AD e JB – Reunir 10 pessoas num estúdio para uma missão em comum – eliminação do estigma associado ao VIH – foi o momento mais marcante da campanha. São as pessoas que vivem com VIH e as pessoas sem VIH que falam das suas amizades, dos seus relacionamentos das suas cumplicidades e das suas famílias. Estas 10 pessoas têm realidades de vida diferentes, pertencem também a diferentes comunidades, mas há algo que as une e a campanha em vídeo pretende mostrar precisamente isso: a união entre pessoas quando temos como pano de fundo uma infeção por VIH altamente estigmatizante pela falta de conhecimento e a vontade de transmitir esse conhecimento aos outros. O impacto que tivemos confirmou-se nas mensagens que recebemos de todo o país, de pessoas que assistiram, que se emocionaram e humanizaram um pouco mais o VIH.
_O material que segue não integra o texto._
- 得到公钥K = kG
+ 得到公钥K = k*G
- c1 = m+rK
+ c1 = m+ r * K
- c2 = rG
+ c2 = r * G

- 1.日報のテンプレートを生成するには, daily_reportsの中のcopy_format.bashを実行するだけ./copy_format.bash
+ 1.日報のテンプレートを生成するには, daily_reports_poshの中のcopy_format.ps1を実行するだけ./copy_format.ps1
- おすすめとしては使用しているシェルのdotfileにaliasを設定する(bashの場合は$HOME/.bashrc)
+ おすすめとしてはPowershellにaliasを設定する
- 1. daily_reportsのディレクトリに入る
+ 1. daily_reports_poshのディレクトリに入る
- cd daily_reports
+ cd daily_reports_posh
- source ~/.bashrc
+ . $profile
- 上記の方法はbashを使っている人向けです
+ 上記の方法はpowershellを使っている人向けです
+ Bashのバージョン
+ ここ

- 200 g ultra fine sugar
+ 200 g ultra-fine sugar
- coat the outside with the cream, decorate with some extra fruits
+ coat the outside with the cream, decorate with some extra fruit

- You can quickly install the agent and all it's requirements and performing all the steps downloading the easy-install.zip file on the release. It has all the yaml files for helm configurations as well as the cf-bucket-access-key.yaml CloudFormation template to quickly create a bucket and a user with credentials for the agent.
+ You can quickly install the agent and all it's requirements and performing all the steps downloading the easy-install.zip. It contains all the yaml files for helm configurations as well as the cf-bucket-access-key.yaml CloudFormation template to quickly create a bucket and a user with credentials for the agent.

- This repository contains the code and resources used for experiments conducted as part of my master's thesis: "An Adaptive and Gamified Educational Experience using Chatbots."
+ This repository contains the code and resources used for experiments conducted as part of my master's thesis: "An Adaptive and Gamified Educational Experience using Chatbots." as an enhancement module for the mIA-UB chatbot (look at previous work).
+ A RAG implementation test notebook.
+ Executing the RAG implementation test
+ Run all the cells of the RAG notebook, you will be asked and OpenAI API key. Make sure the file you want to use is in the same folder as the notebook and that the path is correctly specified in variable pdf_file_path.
O que ainda precisa de mudar em Portugal para que pessoas que vivem com VIH deixem de enfrentar discriminação?
AD e JB – Sabemos que as mentalidades são difíceis de mudar e o VIH foi marcado desde cedo por um enorme estigma, associando esta infeção a grupos e comportamentos já marginalizados socialmente. É importante continuar a mostrar que a infeção VIH pode atingir qualquer pessoa e retirar a culpabilização que ainda continua a ser colocada nas pessoas que vivem com a infeção. Criar um ambiente social seguro e livre de estigma seria também importante para que mais pessoas que vivem com VIH assumissem publicamente a sua infeção. Esta abertura iria certamente ajudar a normalizar esta doença e a fazer com que outras pessoas que vivem com VIH se sentissem confortáveis em falar abertamente sobre isso, ajudando a diminuir o estigma e a discriminação social. É um ciclo que devemos ir tentando potenciar aos poucos.
O Centro Anti-Discriminação VIH e as entidades envolvidas têm planos para dar continuidade a esta campanha ou para lançar novas iniciativas no futuro?
AD e JB – Esta campanha engloba-se na vertente de sensibilização e formação do CAD que funciona de forma contínua. Usualmente, a transmissão de informação e desmistificação de mitos e preconceitos é feita de forma personalizada através de ações de formação direcionadas a públicos-alvo chave, como as próprias pessoas que vivem com VIH, ativistas na área e entidades com grande influência na integração social destas pessoas, nomeadamente empresas, e estruturas de apoio social. No entanto, sabemos que é também importante criar formas de chegar ao público em geral, com mensagens mais curtas, mas que ajudem a mudar a percepção social que ainda existe sobre o VIH. É este o papel das campanhas que temos desenvolvido. Não temos nenhuma outra planeada para breve, mas já desenvolvemos três campanhas e estamos certos que outras se seguirão.
Para quem quiser apoiar ou divulgar a campanha, qual é a melhor forma de o fazer?
AD e JB – Partilhar a campanha nas redes sociais, ajudando a que chegue a mais pessoas, é uma forma de ajudar a difundir a sua mensagem. Não menos importante é poder usá-la em sessões ou eventos, partilhá-la em programas de TV, rádio, blogs ou outros meios de comunicação social, seja de forma isolada, seja acompanhada com um debate sobre o tema, ajudando a trazê-lo para a “ordem do dia”. Contribuir para a diminuição do estigma e discriminação seja em relação ao VIH, seja outras formas de exclusão social, é o papel de todos nós.